I found the new section about quality (Section 6) to be not super convincing,
but it is arguably hard to prove the quality of such a dataset before
wide-spread usage. Section 6 also contains many typos and small mistakes, for
example:

> Only two invalid triples representing tags have been spotted as invalid.

Drop first "invalid"

> used in linked by by other

"used and linked by other"

> when was created our first snapshot of the dataset

"when our first snapshot of the dataset was created"

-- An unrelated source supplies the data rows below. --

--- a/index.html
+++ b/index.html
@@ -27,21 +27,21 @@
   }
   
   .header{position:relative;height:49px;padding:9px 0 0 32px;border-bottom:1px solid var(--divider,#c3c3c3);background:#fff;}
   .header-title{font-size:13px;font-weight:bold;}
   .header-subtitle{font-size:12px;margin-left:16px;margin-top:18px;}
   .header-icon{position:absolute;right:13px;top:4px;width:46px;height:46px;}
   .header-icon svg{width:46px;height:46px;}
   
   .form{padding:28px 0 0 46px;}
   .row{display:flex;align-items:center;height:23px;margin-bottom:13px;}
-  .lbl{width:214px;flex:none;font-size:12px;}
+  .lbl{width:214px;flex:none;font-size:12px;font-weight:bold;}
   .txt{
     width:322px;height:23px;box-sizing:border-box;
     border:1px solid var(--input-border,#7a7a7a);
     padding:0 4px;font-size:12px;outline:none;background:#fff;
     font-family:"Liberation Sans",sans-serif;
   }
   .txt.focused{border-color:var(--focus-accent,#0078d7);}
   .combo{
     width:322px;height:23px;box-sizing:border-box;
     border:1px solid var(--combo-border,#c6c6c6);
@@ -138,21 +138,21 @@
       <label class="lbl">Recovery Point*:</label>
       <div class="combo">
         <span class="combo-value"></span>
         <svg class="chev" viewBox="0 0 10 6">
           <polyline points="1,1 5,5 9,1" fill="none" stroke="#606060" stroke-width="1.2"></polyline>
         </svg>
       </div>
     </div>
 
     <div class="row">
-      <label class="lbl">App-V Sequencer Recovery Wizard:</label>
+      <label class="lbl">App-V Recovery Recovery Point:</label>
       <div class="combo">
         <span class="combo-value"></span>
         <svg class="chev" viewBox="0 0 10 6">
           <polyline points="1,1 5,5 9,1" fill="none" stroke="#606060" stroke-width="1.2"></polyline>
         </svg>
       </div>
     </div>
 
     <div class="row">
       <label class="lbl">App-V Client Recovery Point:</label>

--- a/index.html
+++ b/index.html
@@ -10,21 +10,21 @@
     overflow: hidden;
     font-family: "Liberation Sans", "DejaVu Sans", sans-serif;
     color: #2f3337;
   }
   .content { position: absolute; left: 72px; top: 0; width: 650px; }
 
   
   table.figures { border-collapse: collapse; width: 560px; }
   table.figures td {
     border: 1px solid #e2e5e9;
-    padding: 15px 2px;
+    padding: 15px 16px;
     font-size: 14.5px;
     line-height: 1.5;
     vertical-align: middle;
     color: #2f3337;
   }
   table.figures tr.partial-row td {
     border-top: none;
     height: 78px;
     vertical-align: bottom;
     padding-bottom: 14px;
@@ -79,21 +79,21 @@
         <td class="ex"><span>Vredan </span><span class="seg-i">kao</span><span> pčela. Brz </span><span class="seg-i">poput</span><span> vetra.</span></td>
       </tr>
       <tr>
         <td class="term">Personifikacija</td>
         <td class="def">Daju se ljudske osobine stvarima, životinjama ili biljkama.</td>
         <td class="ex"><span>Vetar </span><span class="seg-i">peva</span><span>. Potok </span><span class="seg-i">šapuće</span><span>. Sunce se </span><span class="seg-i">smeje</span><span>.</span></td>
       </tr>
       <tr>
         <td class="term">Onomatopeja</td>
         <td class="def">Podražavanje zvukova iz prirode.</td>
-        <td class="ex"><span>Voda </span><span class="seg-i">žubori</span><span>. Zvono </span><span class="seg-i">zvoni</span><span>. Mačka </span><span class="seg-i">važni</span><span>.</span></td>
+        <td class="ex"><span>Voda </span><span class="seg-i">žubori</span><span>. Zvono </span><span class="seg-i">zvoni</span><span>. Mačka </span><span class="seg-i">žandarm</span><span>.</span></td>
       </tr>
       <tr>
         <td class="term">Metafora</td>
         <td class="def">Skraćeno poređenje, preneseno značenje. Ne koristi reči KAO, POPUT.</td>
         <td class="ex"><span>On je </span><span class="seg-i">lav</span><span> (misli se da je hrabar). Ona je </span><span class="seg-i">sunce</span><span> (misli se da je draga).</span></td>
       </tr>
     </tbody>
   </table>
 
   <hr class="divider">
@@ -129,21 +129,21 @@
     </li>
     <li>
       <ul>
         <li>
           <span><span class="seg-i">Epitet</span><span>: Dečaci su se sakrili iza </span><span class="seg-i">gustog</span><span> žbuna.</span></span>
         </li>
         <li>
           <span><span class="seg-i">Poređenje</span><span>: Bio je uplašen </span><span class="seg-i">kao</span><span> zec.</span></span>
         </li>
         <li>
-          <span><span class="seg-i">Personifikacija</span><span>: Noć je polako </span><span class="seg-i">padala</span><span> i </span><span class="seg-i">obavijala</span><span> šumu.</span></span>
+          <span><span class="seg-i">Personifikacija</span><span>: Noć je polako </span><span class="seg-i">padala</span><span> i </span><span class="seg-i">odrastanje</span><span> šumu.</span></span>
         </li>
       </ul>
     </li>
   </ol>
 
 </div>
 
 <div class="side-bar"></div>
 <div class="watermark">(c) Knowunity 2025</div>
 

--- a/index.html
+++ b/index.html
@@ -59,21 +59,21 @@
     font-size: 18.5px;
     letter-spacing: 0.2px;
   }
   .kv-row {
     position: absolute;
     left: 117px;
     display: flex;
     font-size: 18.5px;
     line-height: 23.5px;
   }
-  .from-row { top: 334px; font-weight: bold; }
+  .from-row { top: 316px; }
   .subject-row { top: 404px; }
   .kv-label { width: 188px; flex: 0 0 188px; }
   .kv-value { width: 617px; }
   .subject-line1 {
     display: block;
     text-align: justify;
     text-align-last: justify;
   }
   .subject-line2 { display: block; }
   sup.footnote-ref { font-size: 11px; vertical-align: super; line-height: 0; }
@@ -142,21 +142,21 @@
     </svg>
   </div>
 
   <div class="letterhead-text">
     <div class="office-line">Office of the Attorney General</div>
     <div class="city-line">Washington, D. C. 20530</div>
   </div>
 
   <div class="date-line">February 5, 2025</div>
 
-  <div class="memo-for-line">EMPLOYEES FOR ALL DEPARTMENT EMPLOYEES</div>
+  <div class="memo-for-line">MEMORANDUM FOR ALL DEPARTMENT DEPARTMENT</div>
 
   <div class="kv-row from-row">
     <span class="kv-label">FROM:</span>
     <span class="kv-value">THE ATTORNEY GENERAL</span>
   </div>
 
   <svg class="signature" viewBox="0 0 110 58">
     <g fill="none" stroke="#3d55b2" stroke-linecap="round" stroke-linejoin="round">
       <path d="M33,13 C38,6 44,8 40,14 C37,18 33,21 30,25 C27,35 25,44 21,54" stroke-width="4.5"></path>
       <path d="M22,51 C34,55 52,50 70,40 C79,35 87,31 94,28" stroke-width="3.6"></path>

Section 7, on the other hand, I found very nice and convincing. The results of
the survey look very promising for the given approach and dataset. I couldn't
access the data for the survey results thoughs (https://goo.gl/UeAbA7). I got
the message "You need permission".

So, I think the paper is now in a state that complies with the requirements for
such papers and can be accepted, after these points have been taken into
account:

- The paper should be proofread, preferably by a native speaker, in particular
Section 6 (see above).
- The data download link needs to be fixed. Moreover, uploading it to a data
repository such as Datahub would be preferable to a Google drive folder.